PLoS ONE (Sep 2010)
A unified 35-gene signature for both subtype classification and survival prediction in diffuse large B-cell lymphomas.
Abstract
Cancer subtype classification and survival prediction both relate directly to patients' specific treatment plans, making them fundamental medical issues. Although the two factors are interrelated learning problems, most studies tackle each separately. In this paper, expression levels of genes are used for both cancer subtype classification and survival prediction. We considered 350 diffuse large B-cell lymphoma (DLBCL) subjects, taken from four groups of patients (activated B-cell-like subtype dead, activated B-cell-like subtype alive, germinal center B-cell-like subtype dead, and germinal center B-cell-like subtype alive). As classification features, we used 11,271 gene expression levels of each subject. The features were first ranked by mRMR (Maximum Relevance Minimum Redundancy) principle and further selected by IFS (Incremental Feature Selection) procedure. Thirty-five gene signatures were selected after the IFS procedure, and the patients were divided into the above mentioned four groups.
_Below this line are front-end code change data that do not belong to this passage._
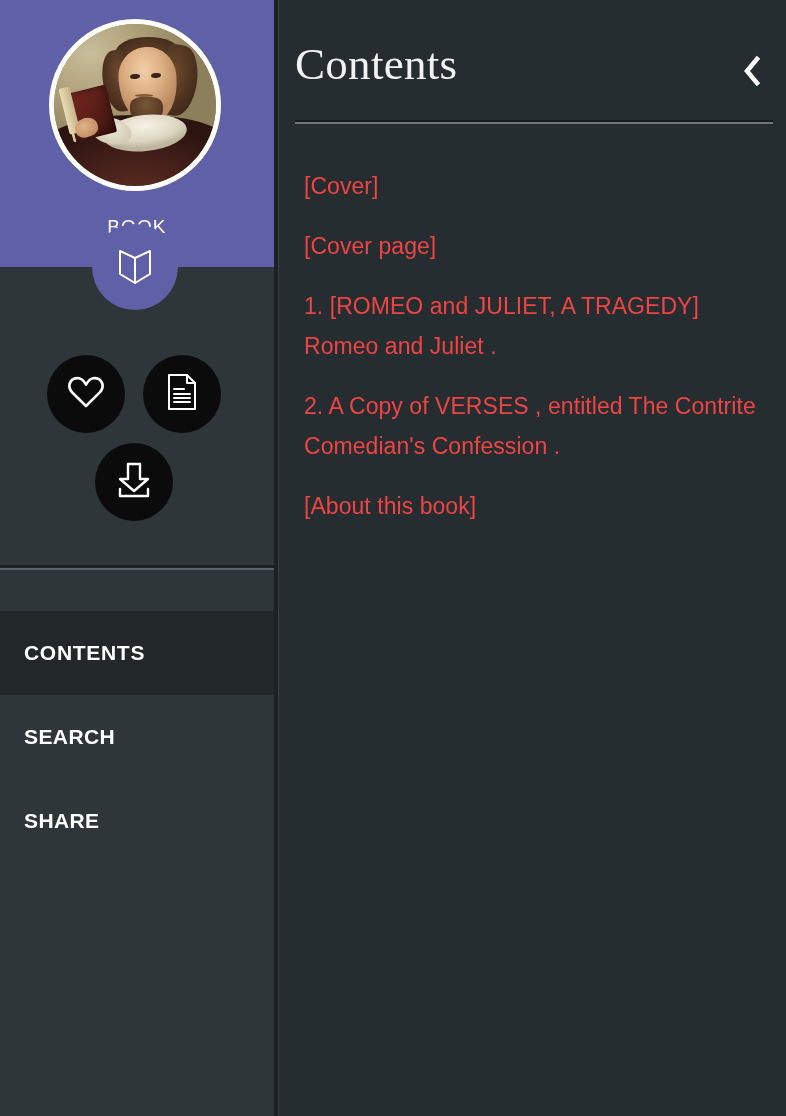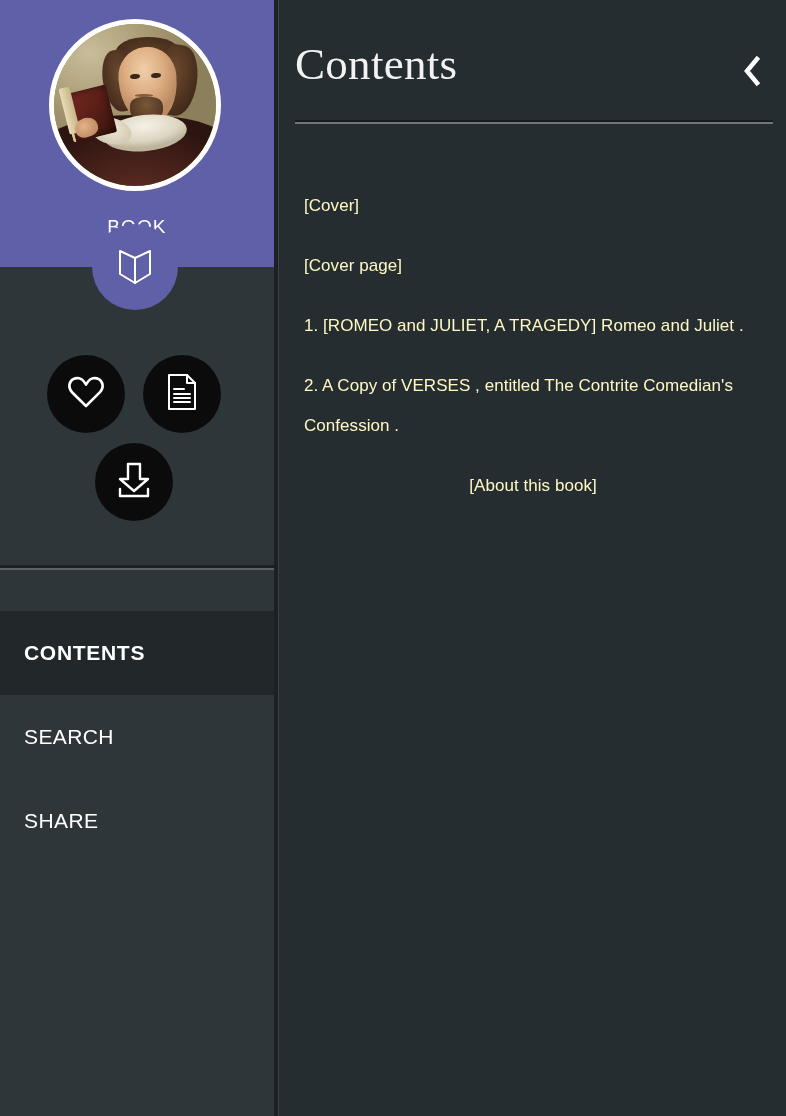"[Cover]" .toc-entry { color: #fef9c3 -> #ef4444; font-size: 17px -> 23px; margin-top: 20px -> none }
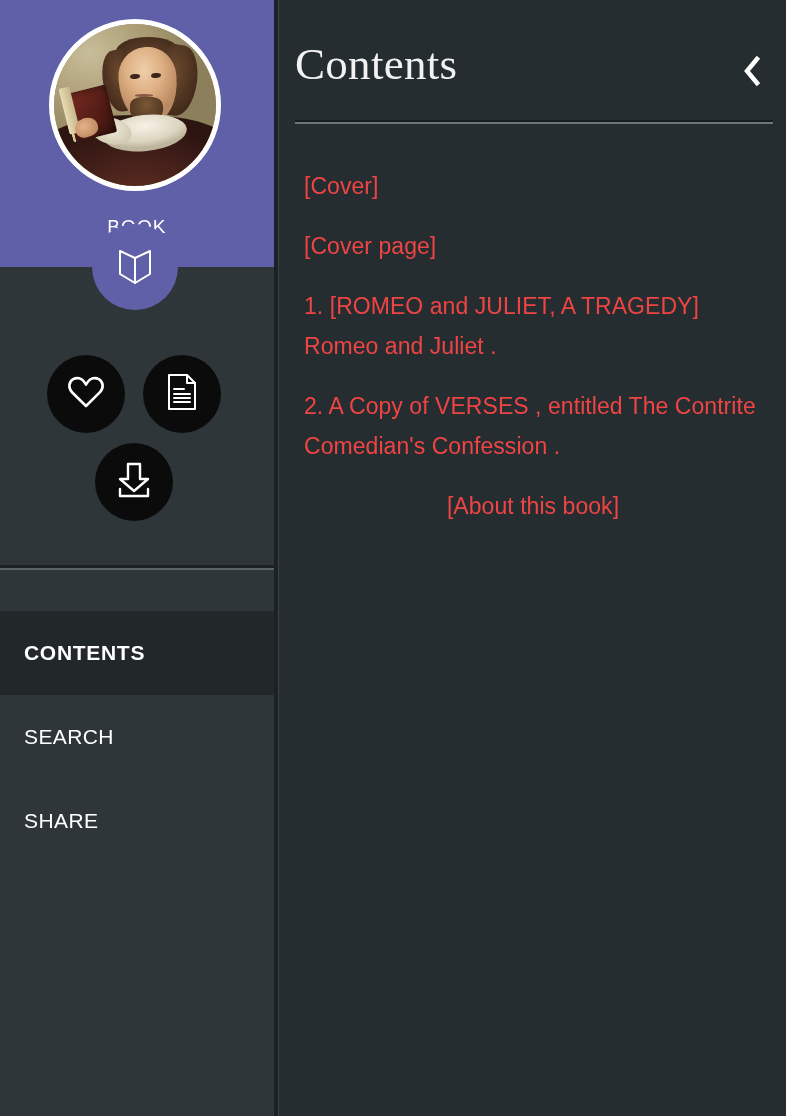"[About this book]" .toc-entry:last-child { text-align: center -> none }
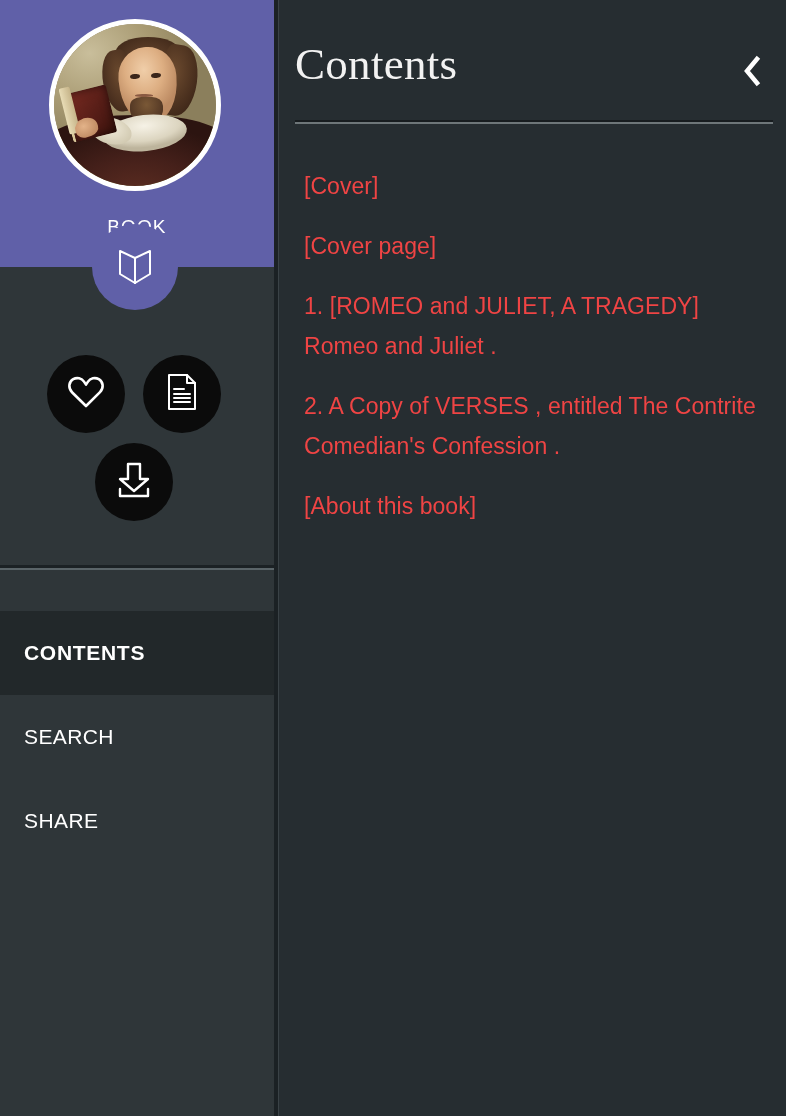"SEARCH" .menu-item { font-weight: none -> bold }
These four groups were combined in different ways for subtype prediction and survival prediction, specifically, the activated versus the germinal center and the alive versus the dead. Subtype prediction accuracy of the 35-gene signature was 98.6%. We calculated cumulative survival time of high-risk group and low-risk groups by the Kaplan-Meier method. The log-rank test p-value was 5.98e-08. Our methodology provides a way to study subtype classification and survival prediction simultaneously. Our results suggest that for some diseases, especially cancer, subtype classification may be used to predict survival, and, conversely, survival prediction features may shed light on subtype features.